2. What device do you actually need to manage the airway? Are they unmanageable with the BVM? In particular, if you're simply going to zap them and hopefully have them breathing spontaneously within a few seconds, do you really need to bother putting a tube in?

All of this will obviously be wrinkled by the fact that, if transporting, you may be the only provider back there, in which case you'll need to prioritize.


----------



## lsmft (Oct 12, 2012)

Definitely assuming we got 2 in the back if transport. Otherwise yeah it is pointless to go advanced unless the adjunct can't do the job.


----------



## Brandon O (Oct 12, 2012)

lsmft said:


> Definitely assuming we got 2 in the back if transport. Otherwise yeah it is pointless to go advanced unless the adjunct can't do the job.



Just remember, have a reason for everything you do. Don't feel like you have to immediately jump to "airway" just to check it off a list; think about what's wrong and what the specific patient needs, and prioritize based on that. (Heck, even the formal AHA guidelines say C before A now, but don't think guidelines, think physiology.)


----------



## medicdan (Oct 12, 2012)

The ONLY two interventions proven to provide any improvement in cardiac arrest are compressions and defibrillaton. NOT intubation or ventilation. Especially with the current CCR projects and research, there are good or better outcomes if intubation or advanced airway protection is deferred to later points in the resusication. 

If you can insert an OPA and use an NRB or BVM and achieve chest rise, your time and efforts on scene are much better spent proving high quality compressions, interrogating reversable causes for the arrest, ensuring vascular access and proving medications, etc. If, and only when you have ensured the above, should you begin thinking about an advanced airway, and abort the procedure if it interrupts your compressions or defibillation, because again, those are your priority interventions.


----------



## Brandon O (Oct 12, 2012)

emt.dan said:


> The ONLY two interventions proven to provide any improvement in cardiac arrest are compressions and defibrillation.



And post-ROSC hypothermia!


----------



## lightsandsirens5 (Oct 12, 2012)

lsmft said:


> *Definitely assuming we got 2 in the back if transport.* Otherwise yeah it is pointless to go advanced unless the adjunct can't do the job.



That would be nice...... h34r:

Honestly, the two biggest factors in improving outcome in arrest are compression and defib. Airway should probably take the back seat in a sudden arrest situation. Jump on them compressions and the defib, if indicated, and then start to manage the airway.

As for HOW to go about that. Sounds like greater minds to me have basically covered it already. And I'd say go to the advanced airway 1) once things begin to calm down and get in rhythm, or 2) if you cannot manage them with a simple airway+BVM.


----------



## lsmft (Oct 12, 2012)

Brandon Oto said:


> Just remember, have a reason for everything you do. Don't feel like you have to immediately jump to "airway" just to check it off a list; think about what's wrong and what the specific patient needs, and prioritize based on that. (Heck, even the formal AHA guidelines say C before A now, but don't think guidelines, think physiology.)

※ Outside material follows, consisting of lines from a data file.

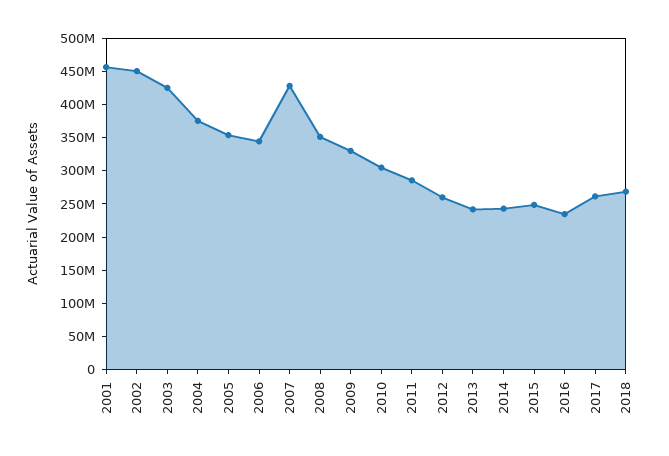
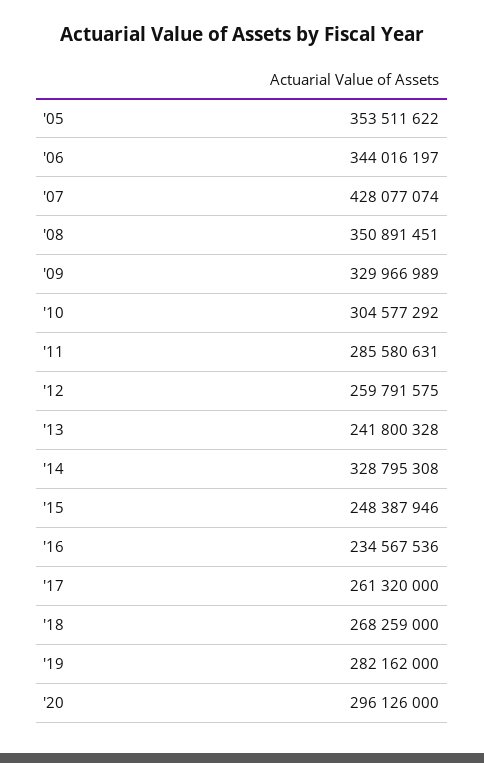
2001: 450000000 -> none
2002: 450000000 -> none
2003: 425000000 -> none
2004: 375000000 -> none
2014: 250000000 -> 328795308
'19: none -> 282162000
'20: none -> 296126000

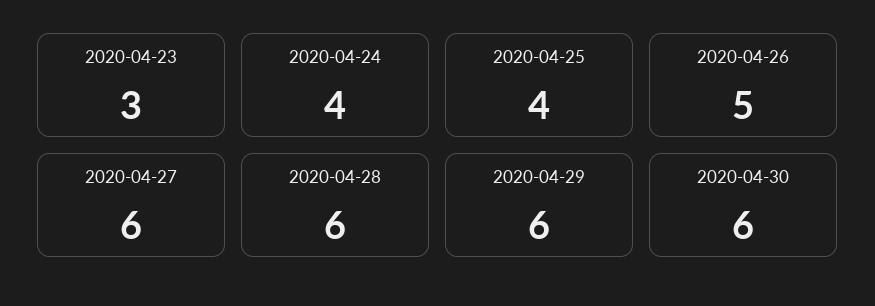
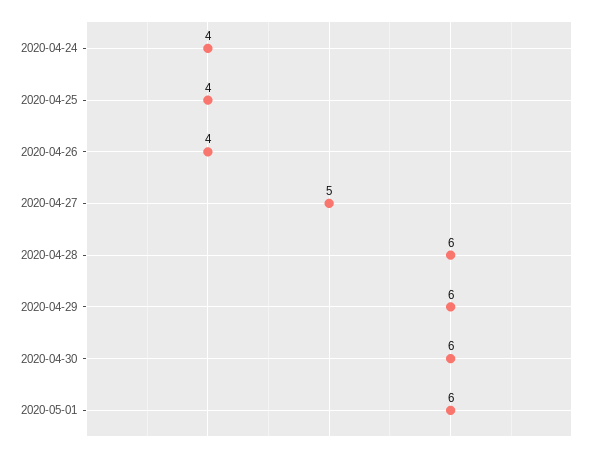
2020-04-23: 3 -> none
2020-04-26: 5 -> 4
2020-04-27: 6 -> 5
2020-05-01: none -> 6

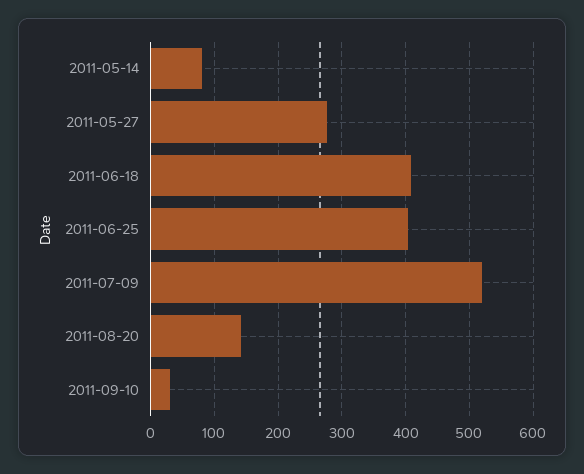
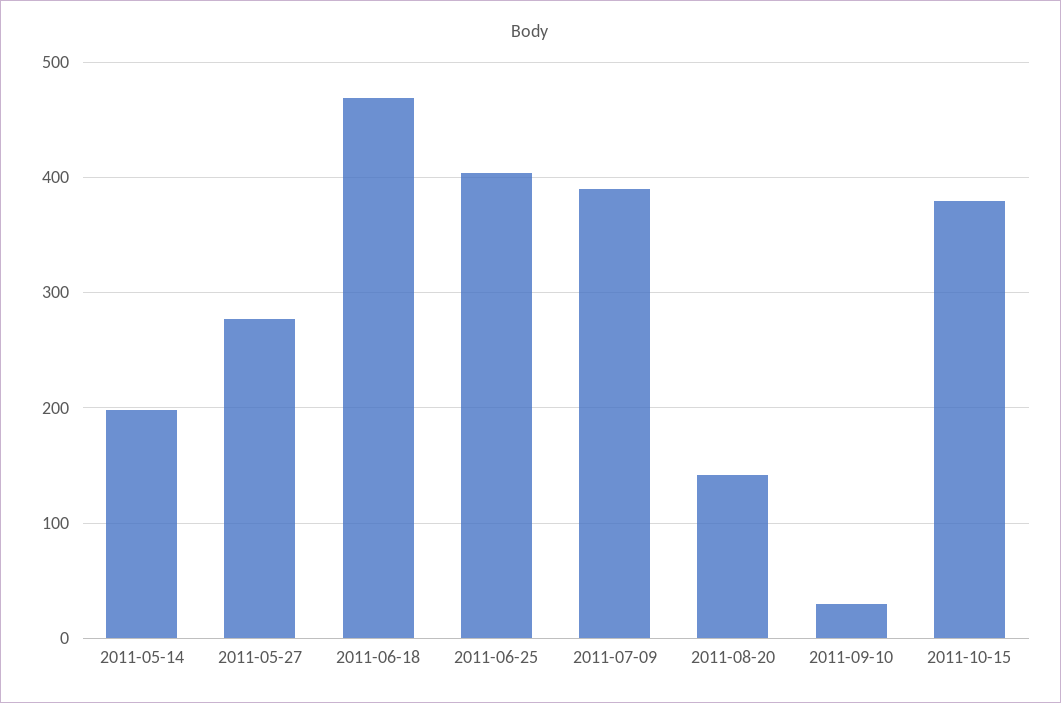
2011-05-14: 80 -> 200
2011-06-18: 410 -> 470
2011-07-09: 520 -> 390
2011-10-15: none -> 380

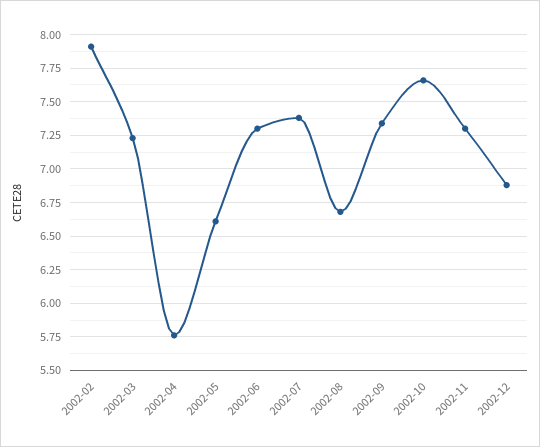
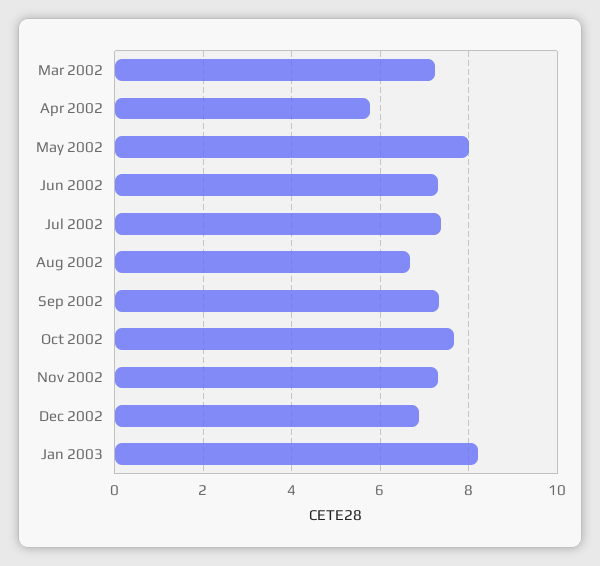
2002-02: 7.9 -> none
2002-05: 6.6 -> 8
Jan 2003: none -> 8.2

Sorry, I guess I should have been more clear, I definitely agree with everything you've said so far. But in a multi-provider scene, when you've already got someone on compressions, and they've just gone agonal or apnetic due to the arrest, obviously if you're not already transporting you're about to, but my main though process is, if I've got the hands for cpr, why not give the best patient care and pop in an advanced airway so we can do synchronous respirations/compressions

I guess I am kind of missing the over-arcing point of CAB before ABC, though. Thanks for the input, guys.

To be super clear: this came up when we had 5 emts on scene, so definitely no shortage of hands. It just seemed a little redundant to drop opa/npa.


----------



## Brandon O (Oct 12, 2012)

lsmft said:


> Sorry, I guess I should have been more clear, I definitely agree with everything you've said so far. But in a multi-provider scene, when you've already got someone on compressions, and they've just gone agonal or apnetic due to the arrest, obviously if you're not already transporting you're about to, but my main though process is, if I've got the hands for cpr, why not give the best patient care and pop in an advanced airway so we can do synchronous respirations/compressions
> 
> I guess I am kind of missing the over-arcing point of CAB before ABC, though. Thanks for the input, guys.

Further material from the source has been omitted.